Welcome to this, the second series article. Over the next three articles
we will explore text formatting and eventually create a windows forms control
capable of fully justified text output.
Before we examine the techniques of text formatting, it's necessary to
understand some basic typography and discover how GDI+ can be used to get
information about text and how it's used to place text on the output device.

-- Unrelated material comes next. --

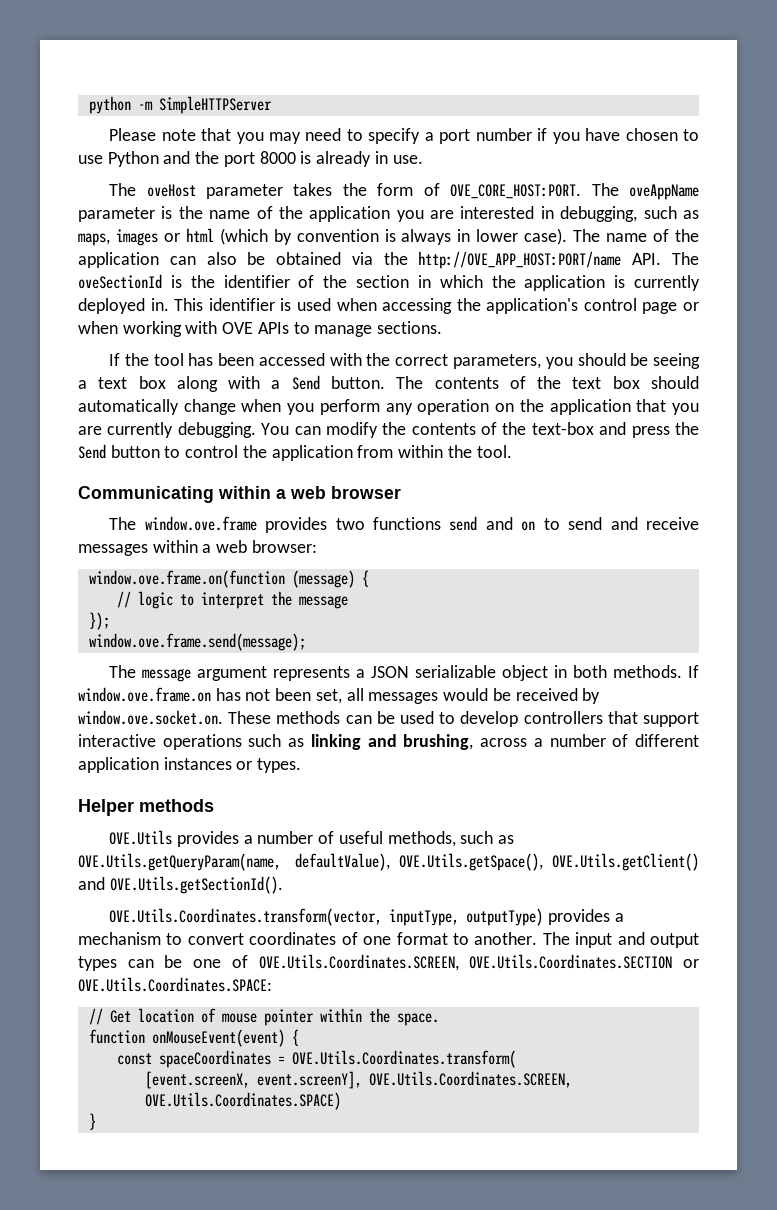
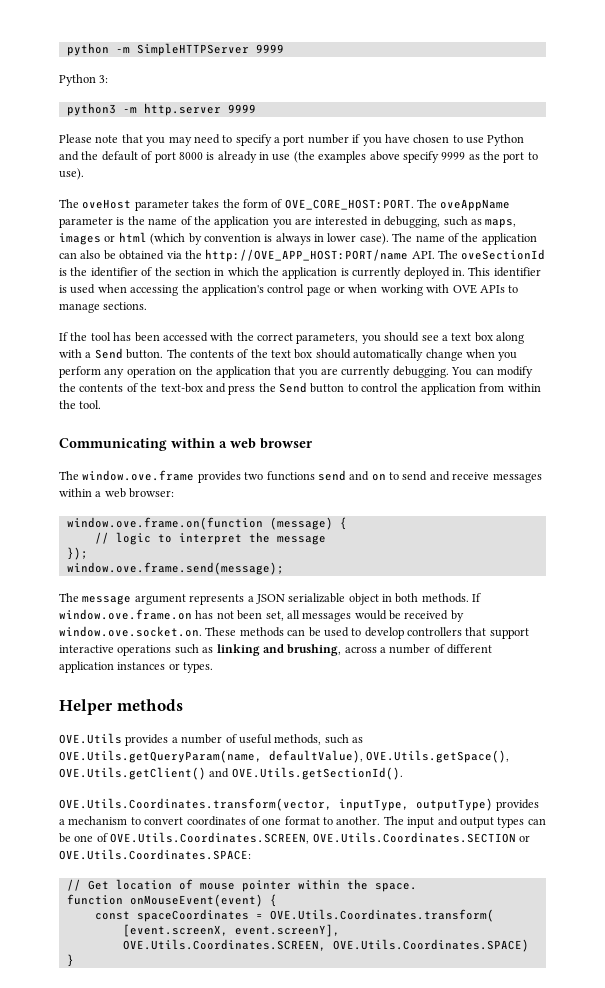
(272, 105) none -> [255,44,284,53] [59,74,109,86] [66,103,256,116] 9999 // Python 3: // python3 -m http.server 9999
(220, 157) none -> [101,151,153,161] default of
[392,155,423,164] use. -> [272,151,538,163] [59,168,84,180] use (the examples above specify 9999 as the port to use).
[630,353,701,369] be seeing -> [421,335,439,341] see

When computers were first fitted with video screens for
output, characters were displayed on a fixed grid and it was impossible to
access individual pixels on screen. Therefore, the first text output
systems were mono-spaced. This is to say that all characters were the same
width. The printing industry however, had been using type for hundreds of years in
which all characters had their own specific widths. It's obvious when you
read a newspaper for example, that the character "M" is considerably wider than
the character "I" and in order to typeset a column of text so that the edges of
the text lined up neatly, the printer had to carefully pad out each line
with spaces of different sizes so that the white space between the words made
each line a specific width. As computer technology advanced, and
particularly through the efforts of Xerox and Apple, typesetting on the computer
became more and more realistic and today, WYSIWYG output is taken for granted.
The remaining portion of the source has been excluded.